Никита не понял, как все это произошло. Он с матерью просто вывалился из вагона на чьи-то спины. Потом они бежали куда-то, подлезали под вагоны, и Никита больно ушиб об рельсы коленку. «Скорее! Скорее!» — торопил Абрам Львович. Паровозы гудели реже, сирена вовсе умолкла. Зато все небо наполнилось злобным ревом. Никита мельком глянул вверх. Ему показалось, что что-то огромное нависло над ними. Он ясно различил черный, с желтой каемкой крест. «Ложись!» — не крикнула, а прошептала мать, и с неожиданной силой повалила Никиту на землю. Падая, он разглядел пыльный лопух и комки конского навоза. Последнее, что сверкнуло в его сознании, был дикий, отчаянный вопль матери, и в то же мгновение померк свет.
И началась новая жизнь Никиты.
Отброшенный взрывной волной Абрам Львович скоро очнулся. С трудом поднялся он на ноги, огляделся, одними губами сказал: «О бог мой!» — и, застонав, закрыл руками лицо. Сонечка лежала неподвижно, уткнувшись головой в пыльные лопухи. На затылке ее, оплывая на воротник блузки, бугрилась темно-красная нашлепка. Весь залитый кровью, Никита скорчился возле матери, как-то боком, неестественно подогнув под грудь голову и вывернув в локте правую руку.
Стоны и крики раздавались вокруг. Пригибаясь к земле, бежали обезумевшие от страха люди. Абраму Львовичу стало нехорошо, его вырвало. Обессиленный, он опустился на пыльную дорогу и, привалившись к вывернутому телеграфному столбу, замер. Он сидел, точно в столбняке, не в силах двинуть ни рукой, ни ногой. Он видел, как санитары подошли к Сонечке и Никите и один нагнулся над ними. «Оба?» — спросил другой. «Сам, что ли, не видишь? — ворчливо сказал санитар. — Берись!» И они на одни носилки навалили Сонечку с Никитой и понесли.
Поезд, в котором ехали беженцы, оказался невредимым. Кое-как добравшись до своего вагона, Абрам Львович поехал дальше, а когда приехал на место, сразу же известил Сергея Федорыча о постигшем его несчастии. И все было им правильно описано.

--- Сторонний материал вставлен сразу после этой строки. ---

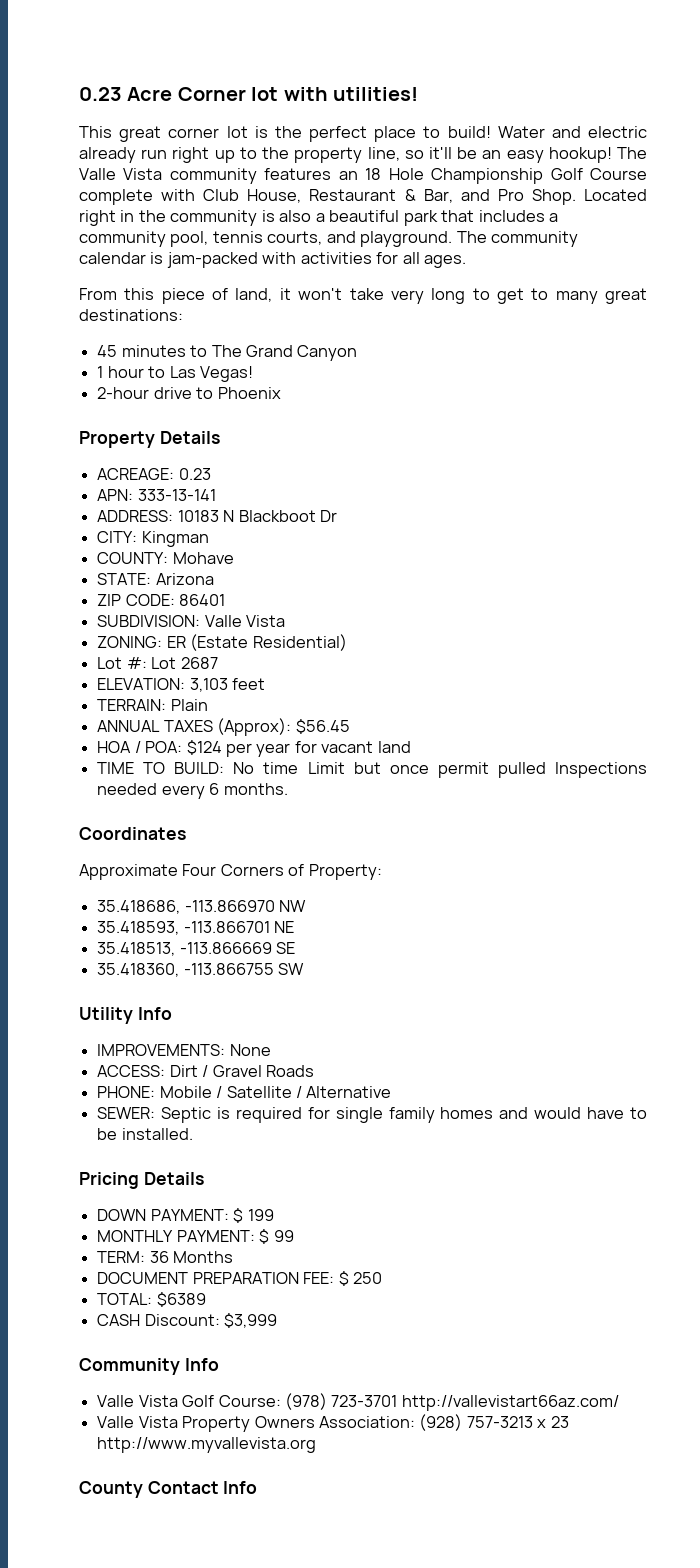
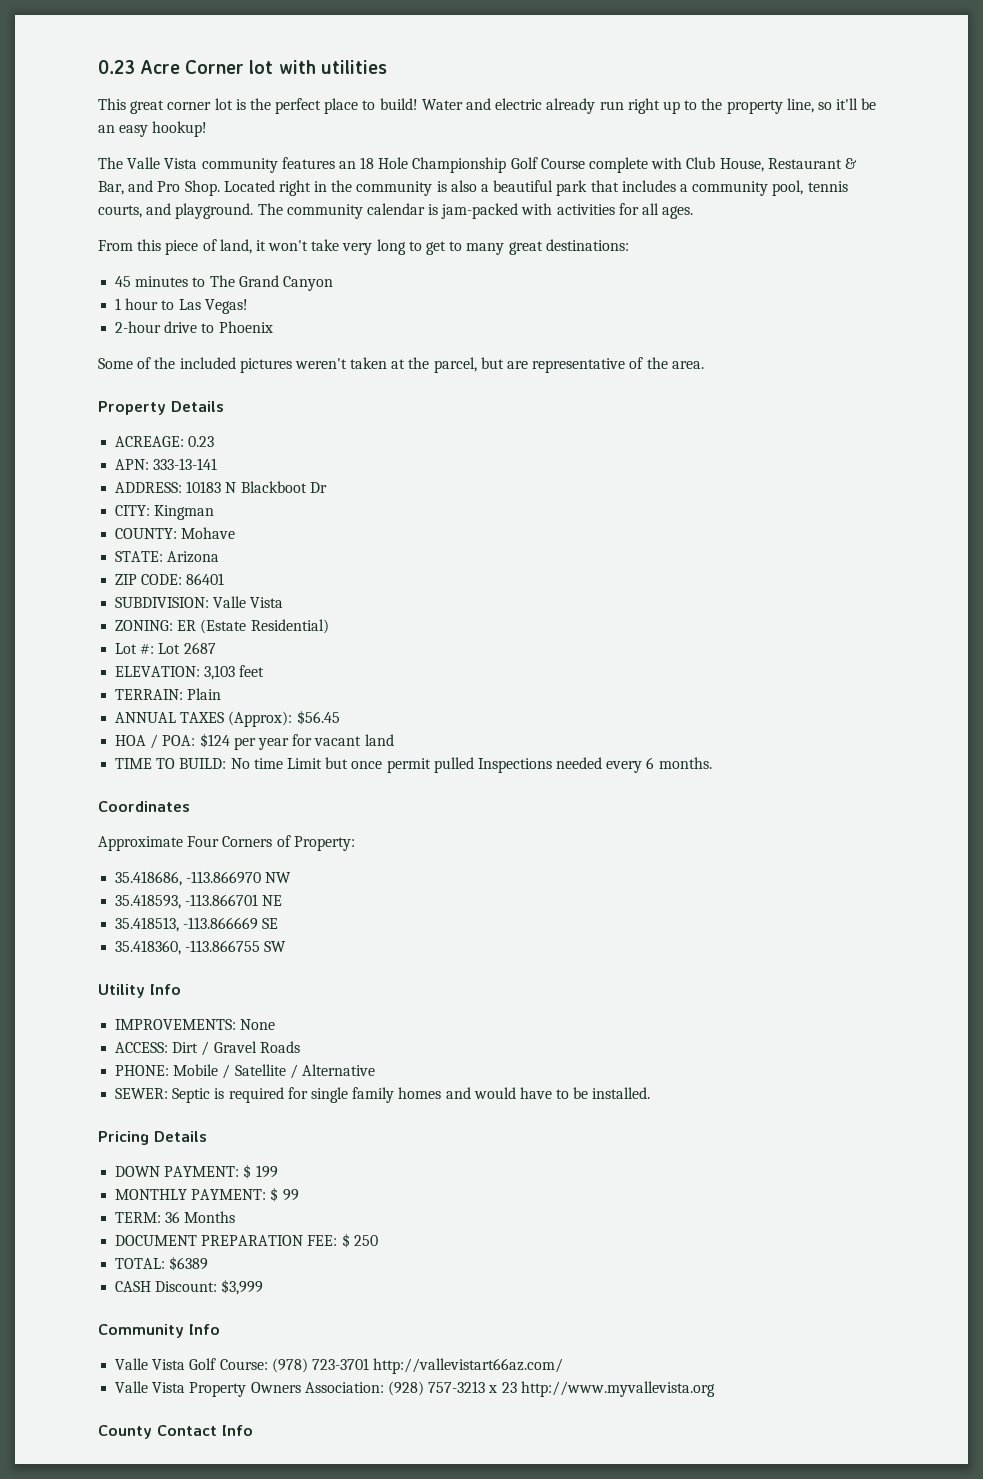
- 0.23 Acre Corner lot with utilities!
+ 0.23 Acre Corner lot with utilities
- Water and electric already run right up to the property line, so it'll be an easy hookup! The Valle Vista community features an 18 Hole Championship Golf Course complete with Club House, Restaurant & Bar, and Pro Shop.
+ Water and electric already run right up to the property line, so it'll be an easy hookup!
+ The Valle Vista community features an 18 Hole Championship Golf Course complete with Club House, Restaurant & Bar, and Pro Shop.
+ Some of the included pictures weren't taken at the parcel, but are representative of the area.

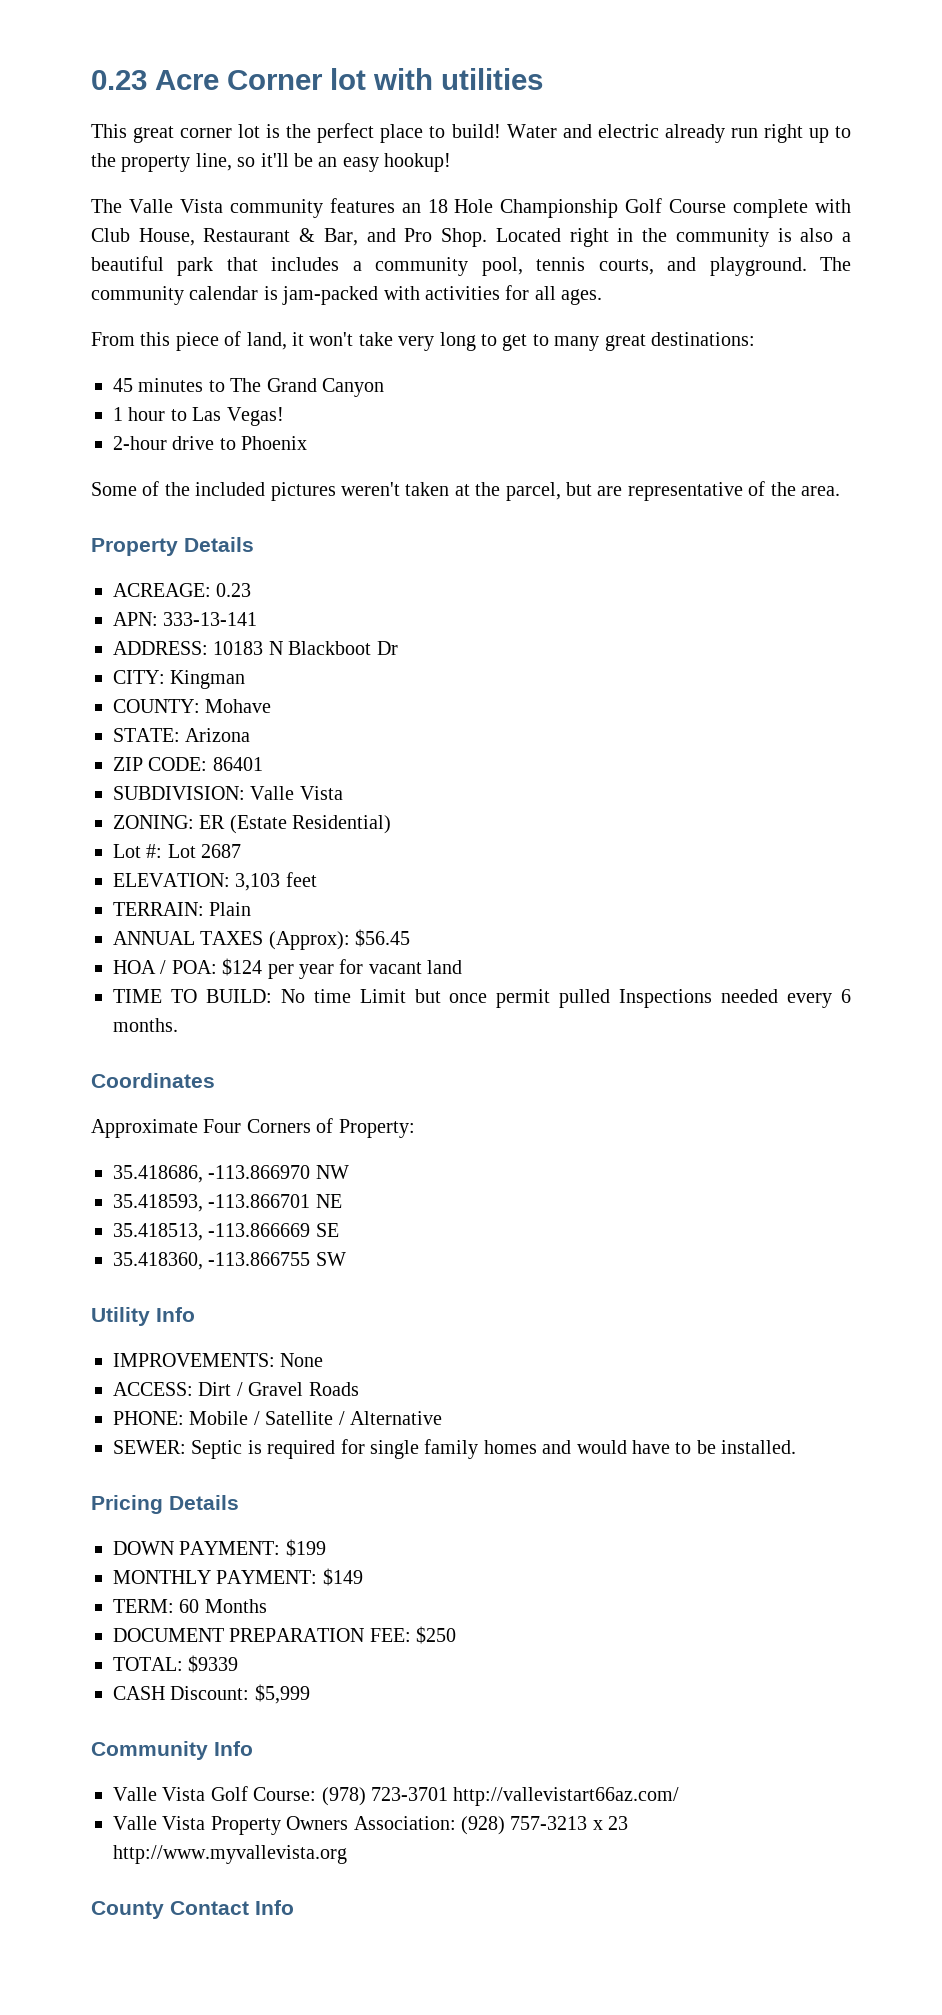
- DOWN PAYMENT: $ 199
+ DOWN PAYMENT: $199
- MONTHLY PAYMENT: $ 99
+ MONTHLY PAYMENT: $149
- TERM: 36 Months
+ TERM: 60 Months
- DOCUMENT PREPARATION FEE: $ 250
+ DOCUMENT PREPARATION FEE: $250
- TOTAL: $6389
+ TOTAL: $9339
- CASH Discount: $3,999
+ CASH Discount: $5,999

Но откуда он мог знать, что Никита остался жив? Да ведь и сами санитары думали, что он убит. Они уверенно несли оба тела — матери и сына — к яме, в которую закапывали убитых. Однако врач, свидетельствовавший всех приносимых к яме, нашел в Никите признаки жизни. Больше того, Никита даже ранен не был, на нем не оказалось, не считая кровоподтека на колене от удара об рельсу, ни единой царапины. Кровь, так обильно забрызгавшая Никиту, была кровью его матери.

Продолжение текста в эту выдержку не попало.